[Revision comparison data]
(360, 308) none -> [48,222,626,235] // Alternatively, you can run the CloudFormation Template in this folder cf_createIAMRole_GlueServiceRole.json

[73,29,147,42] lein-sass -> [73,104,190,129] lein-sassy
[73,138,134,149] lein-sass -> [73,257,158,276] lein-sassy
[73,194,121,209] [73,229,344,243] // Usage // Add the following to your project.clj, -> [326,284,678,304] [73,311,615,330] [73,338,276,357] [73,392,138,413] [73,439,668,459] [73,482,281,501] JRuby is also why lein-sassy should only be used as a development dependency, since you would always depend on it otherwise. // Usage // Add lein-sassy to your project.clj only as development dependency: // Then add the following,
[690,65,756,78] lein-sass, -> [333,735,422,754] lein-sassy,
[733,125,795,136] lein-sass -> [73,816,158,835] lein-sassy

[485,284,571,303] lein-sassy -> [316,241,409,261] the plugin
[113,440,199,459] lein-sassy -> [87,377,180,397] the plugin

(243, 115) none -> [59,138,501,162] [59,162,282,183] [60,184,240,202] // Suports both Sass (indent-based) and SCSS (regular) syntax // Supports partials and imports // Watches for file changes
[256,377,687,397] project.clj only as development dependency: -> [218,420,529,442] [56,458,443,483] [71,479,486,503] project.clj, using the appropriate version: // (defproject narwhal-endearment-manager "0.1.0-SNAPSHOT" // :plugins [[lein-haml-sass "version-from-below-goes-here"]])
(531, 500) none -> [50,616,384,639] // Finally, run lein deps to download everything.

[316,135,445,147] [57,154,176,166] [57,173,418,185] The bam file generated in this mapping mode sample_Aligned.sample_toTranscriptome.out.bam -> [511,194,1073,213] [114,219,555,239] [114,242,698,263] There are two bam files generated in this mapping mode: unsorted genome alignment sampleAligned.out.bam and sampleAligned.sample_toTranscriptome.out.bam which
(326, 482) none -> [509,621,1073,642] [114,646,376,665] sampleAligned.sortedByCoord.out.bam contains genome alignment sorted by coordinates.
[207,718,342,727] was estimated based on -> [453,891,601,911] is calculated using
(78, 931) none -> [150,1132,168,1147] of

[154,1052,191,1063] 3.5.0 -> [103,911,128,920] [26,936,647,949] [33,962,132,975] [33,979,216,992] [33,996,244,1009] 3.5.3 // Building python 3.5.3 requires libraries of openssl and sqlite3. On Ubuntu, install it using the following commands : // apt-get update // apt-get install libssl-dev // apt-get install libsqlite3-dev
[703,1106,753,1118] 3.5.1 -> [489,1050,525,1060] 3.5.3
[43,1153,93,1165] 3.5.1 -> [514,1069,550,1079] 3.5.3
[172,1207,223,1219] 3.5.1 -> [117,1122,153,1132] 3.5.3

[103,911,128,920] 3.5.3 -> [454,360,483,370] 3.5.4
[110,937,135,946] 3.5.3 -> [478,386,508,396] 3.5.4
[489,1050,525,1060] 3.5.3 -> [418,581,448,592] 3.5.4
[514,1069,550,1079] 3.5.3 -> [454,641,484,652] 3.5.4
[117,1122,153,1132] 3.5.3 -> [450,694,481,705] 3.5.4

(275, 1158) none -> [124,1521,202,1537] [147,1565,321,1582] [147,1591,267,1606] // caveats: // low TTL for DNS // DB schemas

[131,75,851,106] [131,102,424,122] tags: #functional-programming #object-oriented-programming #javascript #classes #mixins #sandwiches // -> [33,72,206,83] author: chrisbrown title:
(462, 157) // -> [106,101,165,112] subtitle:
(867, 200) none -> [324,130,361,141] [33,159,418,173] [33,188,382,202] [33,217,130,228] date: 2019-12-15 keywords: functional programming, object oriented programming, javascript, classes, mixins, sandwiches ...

- Work instruction:
Print again the lines of the entries above that fall between the line holding "[172,1207,223,1219] 3.5.1 ->" and the line holding "(462, 157) //", inclusive, exactly as they stand.

- Response to the exercise:
[172,1207,223,1219] 3.5.1 -> [117,1122,153,1132] 3.5.3

[103,911,128,920] 3.5.3 -> [454,360,483,370] 3.5.4
[110,937,135,946] 3.5.3 -> [478,386,508,396] 3.5.4
[489,1050,525,1060] 3.5.3 -> [418,581,448,592] 3.5.4
[514,1069,550,1079] 3.5.3 -> [454,641,484,652] 3.5.4
[117,1122,153,1132] 3.5.3 -> [450,694,481,705] 3.5.4

(275, 1158) none -> [124,1521,202,1537] [147,1565,321,1582] [147,1591,267,1606] // caveats: // low TTL for DNS // DB schemas

[131,75,851,106] [131,102,424,122] tags: #functional-programming #object-oriented-programming #javascript #classes #mixins #sandwiches // -> [33,72,206,83] author: chrisbrown title:
(462, 157) // -> [106,101,165,112] subtitle:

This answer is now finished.